** Opening LISTED RECORDS block **

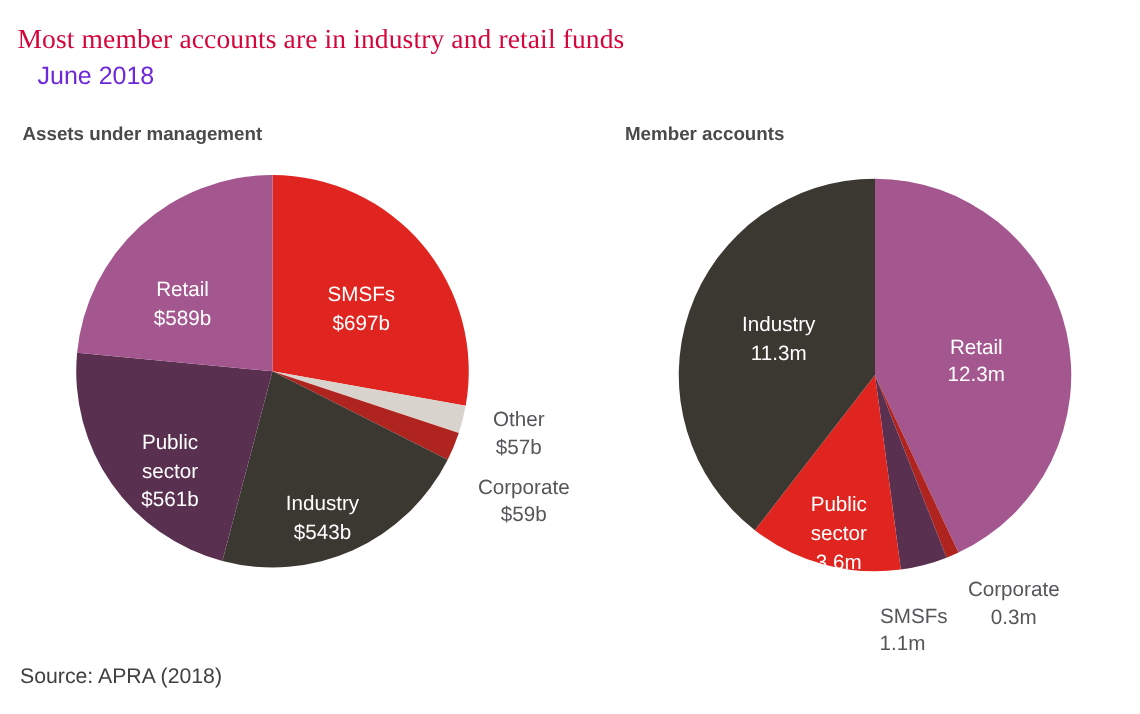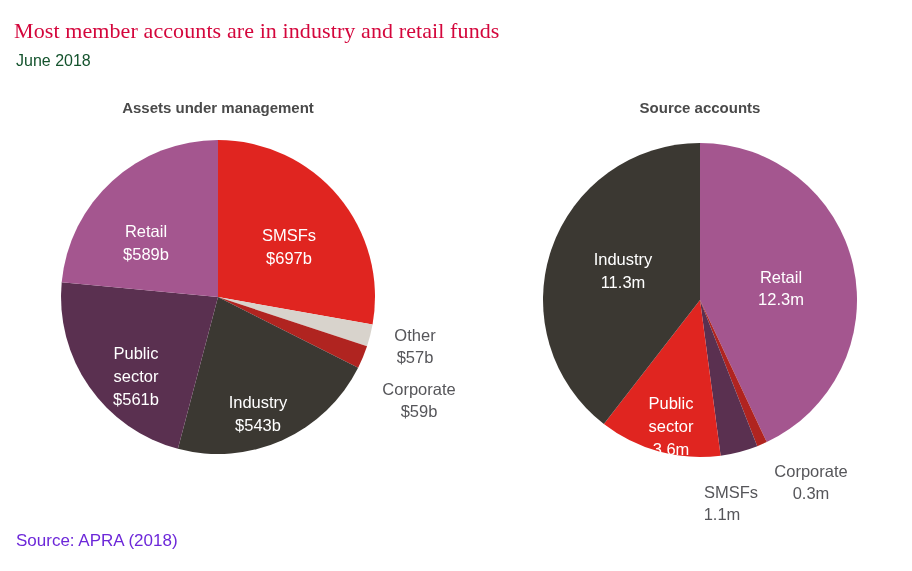"June 2018" .subtitle { color: #14532d -> #6d28d9; font-size: 16px -> 20px; left: 16px -> 30px }
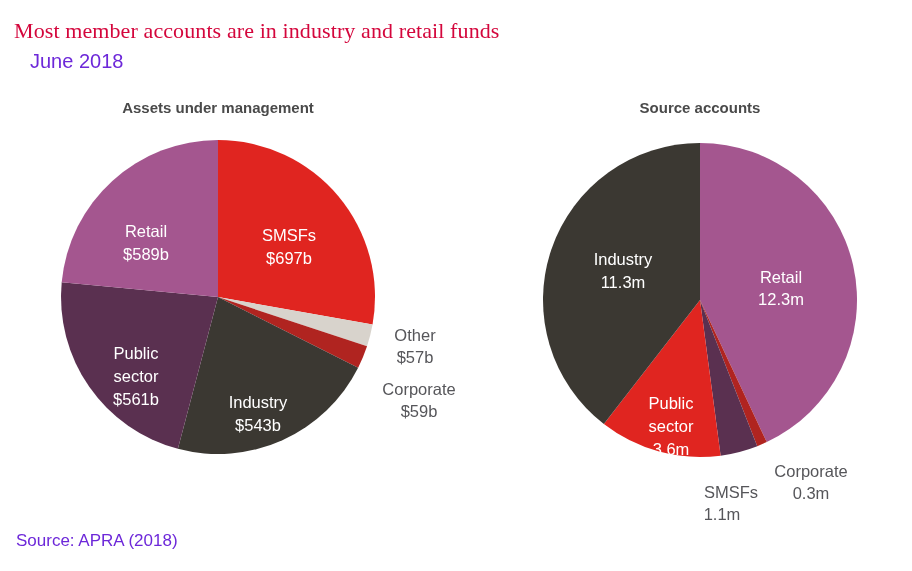"Assets under management" .panel-title { text-align: center -> none }
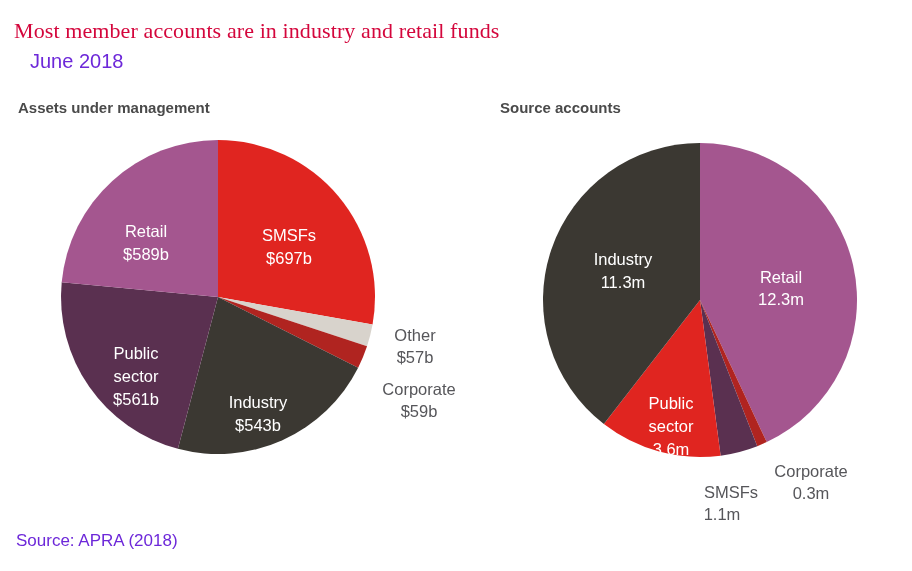"Source accounts" div.panel-title { text: Source -> Member }
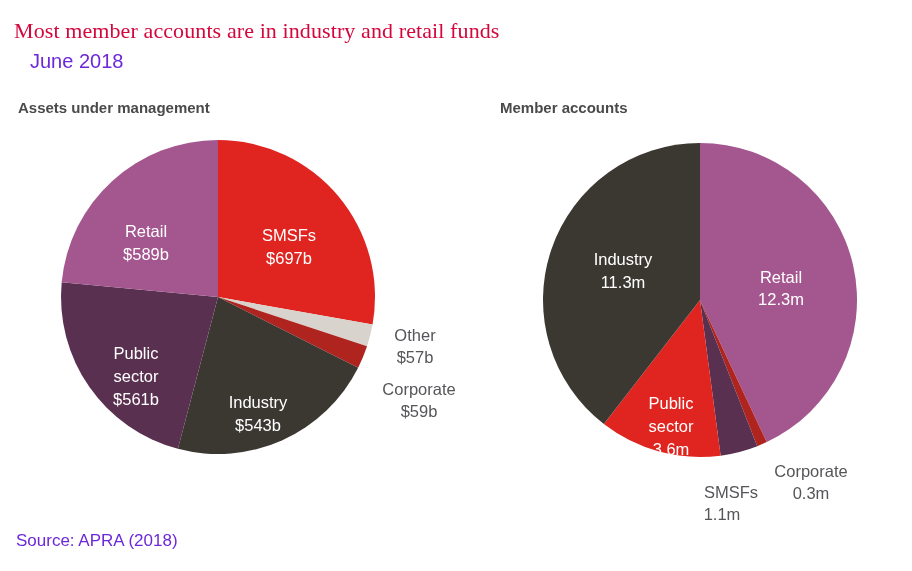"Source: APRA (2018)" .source { color: #6d28d9 -> #404040 }
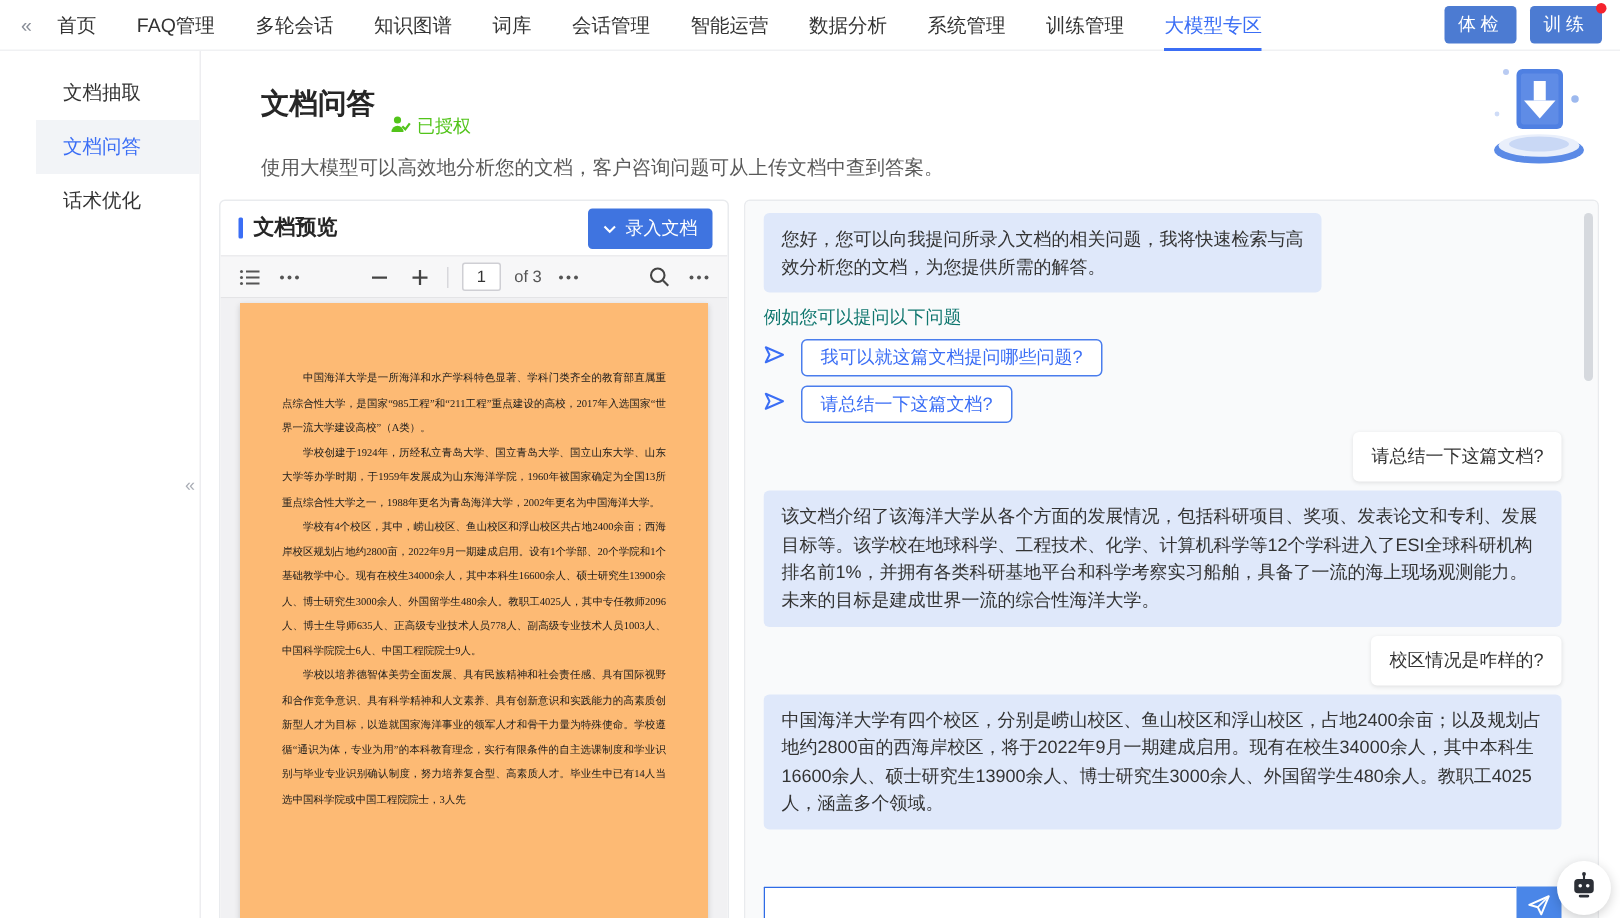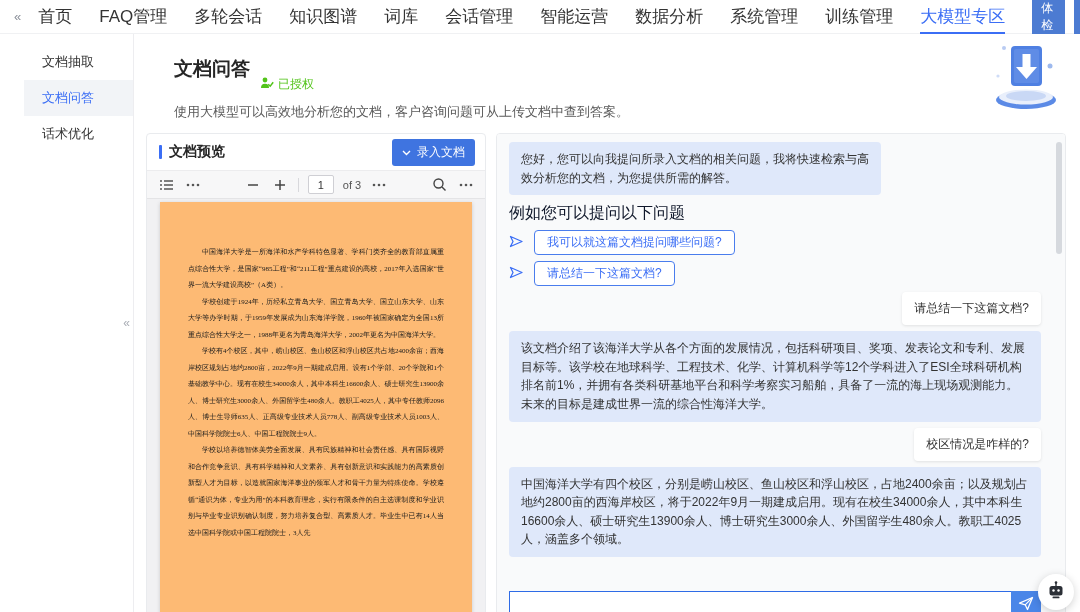"首页" .nav-item { font-size: 17px -> 13px }
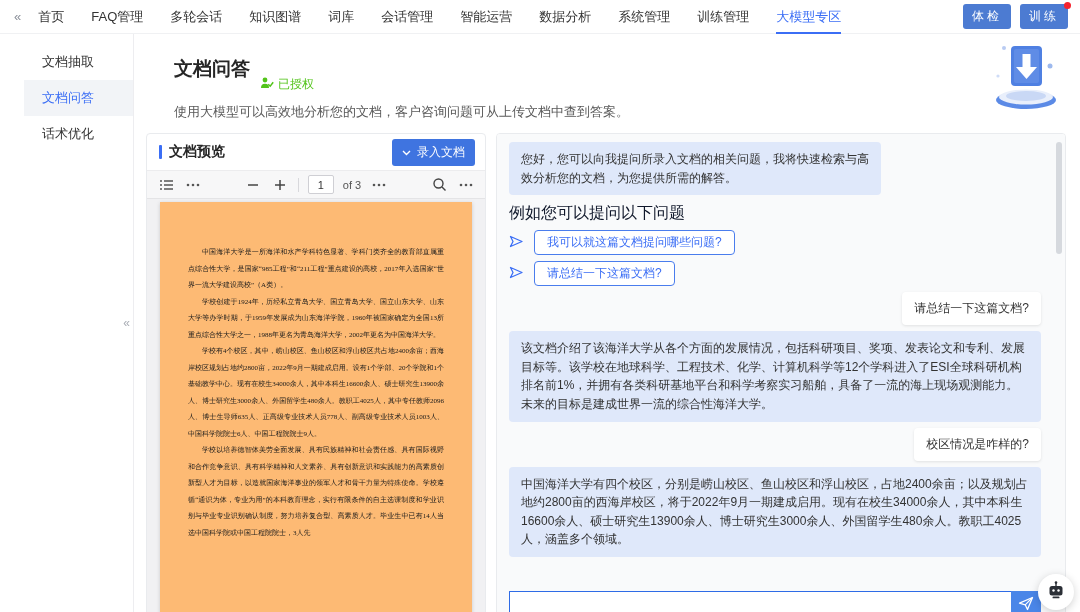"例如您可以提问以下问题" .hint { color: #0f172a -> #0f766e; font-size: 16px -> 12px }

** Closing LISTED RECORDS block **

● **EXERCISE OBJECTIVE**
Everything from the line that contains "text: Source ->" through the final line of the material should be returned exactly, except the pictures.

● **SOLUTION FOR THIS PROBLEM**
"Source accounts" div.panel-title { text: Source -> Member }
"Source: APRA (2018)" .source { color: #6d28d9 -> #404040 }
"首页" .nav-item { font-size: 17px -> 13px }
"例如您可以提问以下问题" .hint { color: #0f172a -> #0f766e; font-size: 16px -> 12px }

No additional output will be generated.